------ Data under study ------
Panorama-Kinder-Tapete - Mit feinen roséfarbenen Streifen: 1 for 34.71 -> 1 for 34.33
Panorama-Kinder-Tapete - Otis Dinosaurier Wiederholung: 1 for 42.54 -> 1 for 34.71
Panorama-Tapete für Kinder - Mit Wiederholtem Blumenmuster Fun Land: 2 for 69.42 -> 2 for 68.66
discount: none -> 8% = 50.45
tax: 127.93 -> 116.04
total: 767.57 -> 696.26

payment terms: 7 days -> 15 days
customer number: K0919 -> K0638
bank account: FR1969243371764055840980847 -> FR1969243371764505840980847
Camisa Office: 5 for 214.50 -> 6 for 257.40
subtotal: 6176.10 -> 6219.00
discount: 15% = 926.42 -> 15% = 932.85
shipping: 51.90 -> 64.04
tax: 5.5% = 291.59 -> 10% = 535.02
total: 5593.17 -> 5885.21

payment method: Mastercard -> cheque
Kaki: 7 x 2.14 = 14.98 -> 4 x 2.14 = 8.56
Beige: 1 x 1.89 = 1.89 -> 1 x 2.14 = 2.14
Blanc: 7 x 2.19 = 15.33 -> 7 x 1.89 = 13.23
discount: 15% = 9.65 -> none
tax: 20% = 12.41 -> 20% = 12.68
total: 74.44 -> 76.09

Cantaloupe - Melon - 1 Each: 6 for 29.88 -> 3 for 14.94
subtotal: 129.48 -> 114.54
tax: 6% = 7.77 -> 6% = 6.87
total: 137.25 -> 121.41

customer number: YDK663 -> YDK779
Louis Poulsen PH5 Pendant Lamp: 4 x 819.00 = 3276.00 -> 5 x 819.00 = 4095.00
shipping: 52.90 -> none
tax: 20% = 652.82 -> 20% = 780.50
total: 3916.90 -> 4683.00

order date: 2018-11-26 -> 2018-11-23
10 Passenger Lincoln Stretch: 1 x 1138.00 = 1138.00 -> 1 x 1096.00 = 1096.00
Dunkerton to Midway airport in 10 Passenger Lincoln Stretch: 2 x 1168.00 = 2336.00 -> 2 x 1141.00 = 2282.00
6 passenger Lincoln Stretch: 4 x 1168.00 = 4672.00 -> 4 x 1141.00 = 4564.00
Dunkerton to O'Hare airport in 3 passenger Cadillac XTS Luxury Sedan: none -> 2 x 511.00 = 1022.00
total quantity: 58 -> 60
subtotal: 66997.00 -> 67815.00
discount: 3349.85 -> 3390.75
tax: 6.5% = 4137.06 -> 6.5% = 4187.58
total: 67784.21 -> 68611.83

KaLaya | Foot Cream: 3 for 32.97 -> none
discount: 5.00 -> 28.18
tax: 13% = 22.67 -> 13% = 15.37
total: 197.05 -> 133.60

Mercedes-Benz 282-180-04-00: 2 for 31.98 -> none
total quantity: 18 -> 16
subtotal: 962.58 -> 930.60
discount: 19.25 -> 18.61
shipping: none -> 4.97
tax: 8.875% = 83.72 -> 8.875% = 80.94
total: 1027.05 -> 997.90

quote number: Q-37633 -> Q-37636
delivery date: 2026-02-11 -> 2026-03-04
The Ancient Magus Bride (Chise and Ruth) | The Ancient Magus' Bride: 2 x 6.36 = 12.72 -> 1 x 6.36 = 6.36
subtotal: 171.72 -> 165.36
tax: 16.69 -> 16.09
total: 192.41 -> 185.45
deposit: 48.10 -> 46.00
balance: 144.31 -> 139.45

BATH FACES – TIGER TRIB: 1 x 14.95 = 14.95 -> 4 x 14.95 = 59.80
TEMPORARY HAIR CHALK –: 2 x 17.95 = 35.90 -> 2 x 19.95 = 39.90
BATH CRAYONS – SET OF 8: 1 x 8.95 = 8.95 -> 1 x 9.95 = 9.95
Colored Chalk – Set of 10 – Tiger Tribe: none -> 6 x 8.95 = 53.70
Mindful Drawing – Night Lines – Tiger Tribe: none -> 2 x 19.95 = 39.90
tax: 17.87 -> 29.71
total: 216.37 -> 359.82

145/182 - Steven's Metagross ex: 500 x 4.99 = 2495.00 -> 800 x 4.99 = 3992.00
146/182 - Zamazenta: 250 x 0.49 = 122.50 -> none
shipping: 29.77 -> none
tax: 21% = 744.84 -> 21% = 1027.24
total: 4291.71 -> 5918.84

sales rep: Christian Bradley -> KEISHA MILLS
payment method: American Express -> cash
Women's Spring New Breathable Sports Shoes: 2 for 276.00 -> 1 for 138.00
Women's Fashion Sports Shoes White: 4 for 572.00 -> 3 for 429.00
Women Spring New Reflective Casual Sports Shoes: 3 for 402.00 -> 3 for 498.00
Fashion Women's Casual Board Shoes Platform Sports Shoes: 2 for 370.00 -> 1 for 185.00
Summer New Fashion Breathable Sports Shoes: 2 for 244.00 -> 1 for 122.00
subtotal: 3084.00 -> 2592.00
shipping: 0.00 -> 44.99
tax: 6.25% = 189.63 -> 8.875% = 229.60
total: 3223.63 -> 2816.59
------
Task objective = Repeat each of the entries exactly as written.

Answer =
Panorama-Kinder-Tapete - Mit feinen roséfarbenen Streifen: 1 for 34.71 -> 1 for 34.33
Panorama-Kinder-Tapete - Otis Dinosaurier Wiederholung: 1 for 42.54 -> 1 for 34.71
Panorama-Tapete für Kinder - Mit Wiederholtem Blumenmuster Fun Land: 2 for 69.42 -> 2 for 68.66
discount: none -> 8% = 50.45
tax: 127.93 -> 116.04
total: 767.57 -> 696.26

payment terms: 7 days -> 15 days
customer number: K0919 -> K0638
bank account: FR1969243371764055840980847 -> FR1969243371764505840980847
Camisa Office: 5 for 214.50 -> 6 for 257.40
subtotal: 6176.10 -> 6219.00
discount: 15% = 926.42 -> 15% = 932.85
shipping: 51.90 -> 64.04
tax: 5.5% = 291.59 -> 10% = 535.02
total: 5593.17 -> 5885.21

payment method: Mastercard -> cheque
Kaki: 7 x 2.14 = 14.98 -> 4 x 2.14 = 8.56
Beige: 1 x 1.89 = 1.89 -> 1 x 2.14 = 2.14
Blanc: 7 x 2.19 = 15.33 -> 7 x 1.89 = 13.23
discount: 15% = 9.65 -> none
tax: 20% = 12.41 -> 20% = 12.68
total: 74.44 -> 76.09

Cantaloupe - Melon - 1 Each: 6 for 29.88 -> 3 for 14.94
subtotal: 129.48 -> 114.54
tax: 6% = 7.77 -> 6% = 6.87
total: 137.25 -> 121.41

customer number: YDK663 -> YDK779
Louis Poulsen PH5 Pendant Lamp: 4 x 819.00 = 3276.00 -> 5 x 819.00 = 4095.00
shipping: 52.90 -> none
tax: 20% = 652.82 -> 20% = 780.50
total: 3916.90 -> 4683.00

order date: 2018-11-26 -> 2018-11-23
10 Passenger Lincoln Stretch: 1 x 1138.00 = 1138.00 -> 1 x 1096.00 = 1096.00
Dunkerton to Midway airport in 10 Passenger Lincoln Stretch: 2 x 1168.00 = 2336.00 -> 2 x 1141.00 = 2282.00
6 passenger Lincoln Stretch: 4 x 1168.00 = 4672.00 -> 4 x 1141.00 = 4564.00
Dunkerton to O'Hare airport in 3 passenger Cadillac XTS Luxury Sedan: none -> 2 x 511.00 = 1022.00
total quantity: 58 -> 60
subtotal: 66997.00 -> 67815.00
discount: 3349.85 -> 3390.75
tax: 6.5% = 4137.06 -> 6.5% = 4187.58
total: 67784.21 -> 68611.83

KaLaya | Foot Cream: 3 for 32.97 -> none
discount: 5.00 -> 28.18
tax: 13% = 22.67 -> 13% = 15.37
total: 197.05 -> 133.60

Mercedes-Benz 282-180-04-00: 2 for 31.98 -> none
total quantity: 18 -> 16
subtotal: 962.58 -> 930.60
discount: 19.25 -> 18.61
shipping: none -> 4.97
tax: 8.875% = 83.72 -> 8.875% = 80.94
total: 1027.05 -> 997.90

quote number: Q-37633 -> Q-37636
delivery date: 2026-02-11 -> 2026-03-04
The Ancient Magus Bride (Chise and Ruth) | The Ancient Magus' Bride: 2 x 6.36 = 12.72 -> 1 x 6.36 = 6.36
subtotal: 171.72 -> 165.36
tax: 16.69 -> 16.09
total: 192.41 -> 185.45
deposit: 48.10 -> 46.00
balance: 144.31 -> 139.45

BATH FACES – TIGER TRIB: 1 x 14.95 = 14.95 -> 4 x 14.95 = 59.80
TEMPORARY HAIR CHALK –: 2 x 17.95 = 35.90 -> 2 x 19.95 = 39.90
BATH CRAYONS – SET OF 8: 1 x 8.95 = 8.95 -> 1 x 9.95 = 9.95
Colored Chalk – Set of 10 – Tiger Tribe: none -> 6 x 8.95 = 53.70
Mindful Drawing – Night Lines – Tiger Tribe: none -> 2 x 19.95 = 39.90
tax: 17.87 -> 29.71
total: 216.37 -> 359.82

145/182 - Steven's Metagross ex: 500 x 4.99 = 2495.00 -> 800 x 4.99 = 3992.00
146/182 - Zamazenta: 250 x 0.49 = 122.50 -> none
shipping: 29.77 -> none
tax: 21% = 744.84 -> 21% = 1027.24
total: 4291.71 -> 5918.84

sales rep: Christian Bradley -> KEISHA MILLS
payment method: American Express -> cash
Women's Spring New Breathable Sports Shoes: 2 for 276.00 -> 1 for 138.00
Women's Fashion Sports Shoes White: 4 for 572.00 -> 3 for 429.00
Women Spring New Reflective Casual Sports Shoes: 3 for 402.00 -> 3 for 498.00
Fashion Women's Casual Board Shoes Platform Sports Shoes: 2 for 370.00 -> 1 for 185.00
Summer New Fashion Breathable Sports Shoes: 2 for 244.00 -> 1 for 122.00
subtotal: 3084.00 -> 2592.00
shipping: 0.00 -> 44.99
tax: 6.25% = 189.63 -> 8.875% = 229.60
total: 3223.63 -> 2816.59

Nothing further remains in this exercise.